● Work to complete: Beginning at whichever line contains "default.json (default/base policy)", reproduce each line of the records below word for word, ending with the last, and add nothing.

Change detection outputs
------

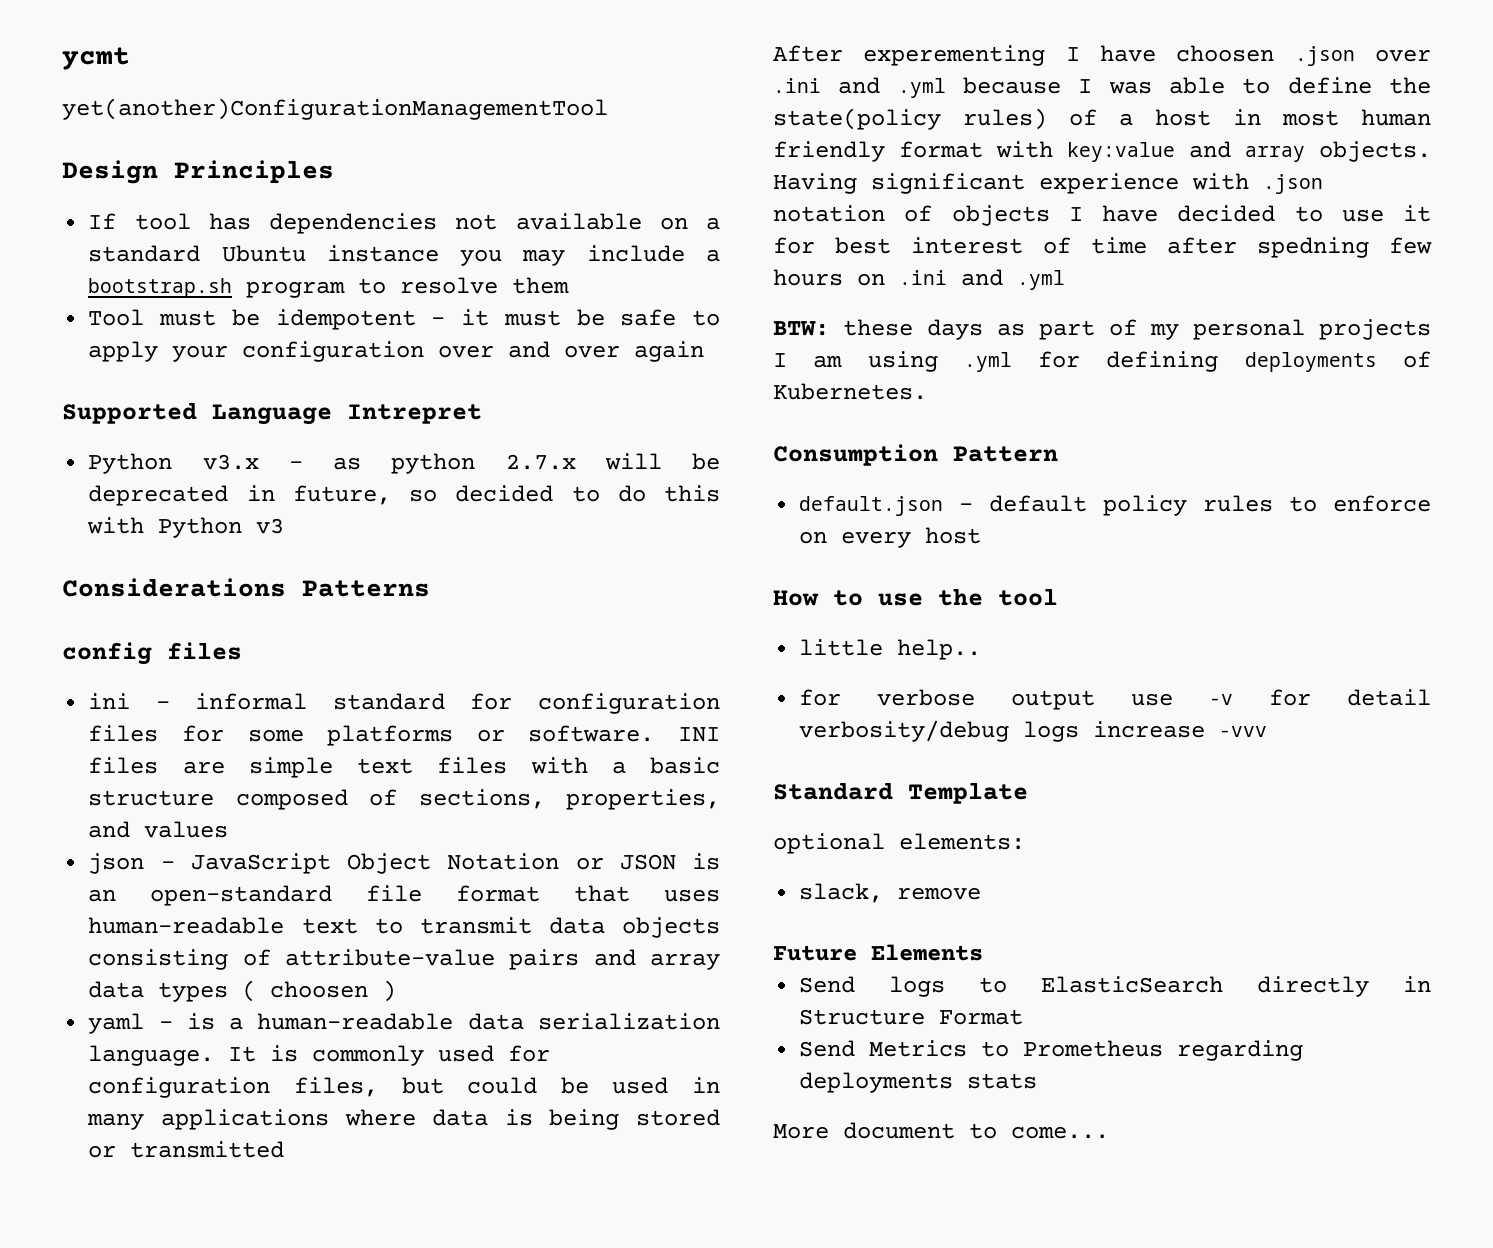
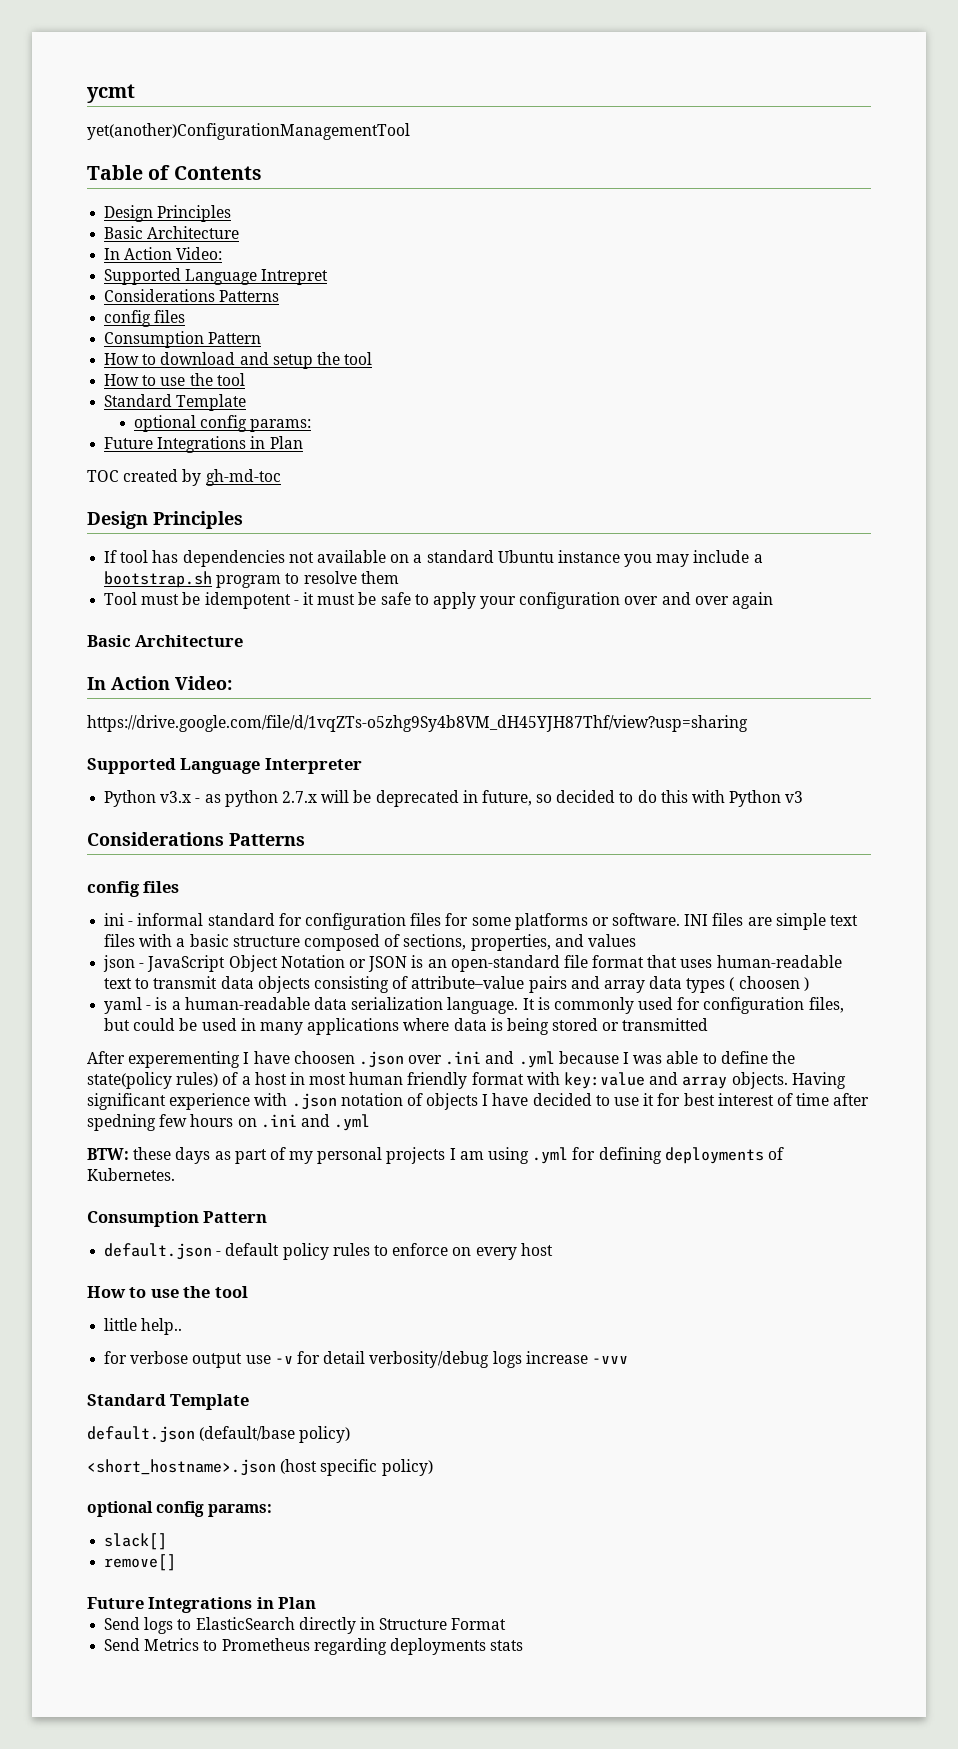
+ Table of Contents
+ Design Principles
+ Basic Architecture
+ In Action Video:
+ Supported Language Intrepret
+ Considerations Patterns
+ config files
+ Consumption Pattern
+ How to download and setup the tool
+ How to use the tool
+ Standard Template
+ optional config params:
+ Future Integrations in Plan
+ TOC created by gh-md-toc
  Tool must be idempotent - it must be safe to apply your configuration over and over again
- Supported Language Intrepret
+ Basic Architecture
+ In Action Video:
+ https://drive.google.com/file/d/1vqZTs-o5zhg9Sy4b8VM_dH45YJH87Thf/view?usp=sharing
+ Supported Language Interpreter
- optional elements:
- slack, remove
- Future Elements
+ default.json (default/base policy)
+ <short_hostname>.json (host specific policy)
+ optional config params:
+ slack[]
+ remove[]
+ Future Integrations in Plan
- More document to come...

------

● Answer section:
+ default.json (default/base policy)
+ <short_hostname>.json (host specific policy)
+ optional config params:
+ slack[]
+ remove[]
+ Future Integrations in Plan
- More document to come...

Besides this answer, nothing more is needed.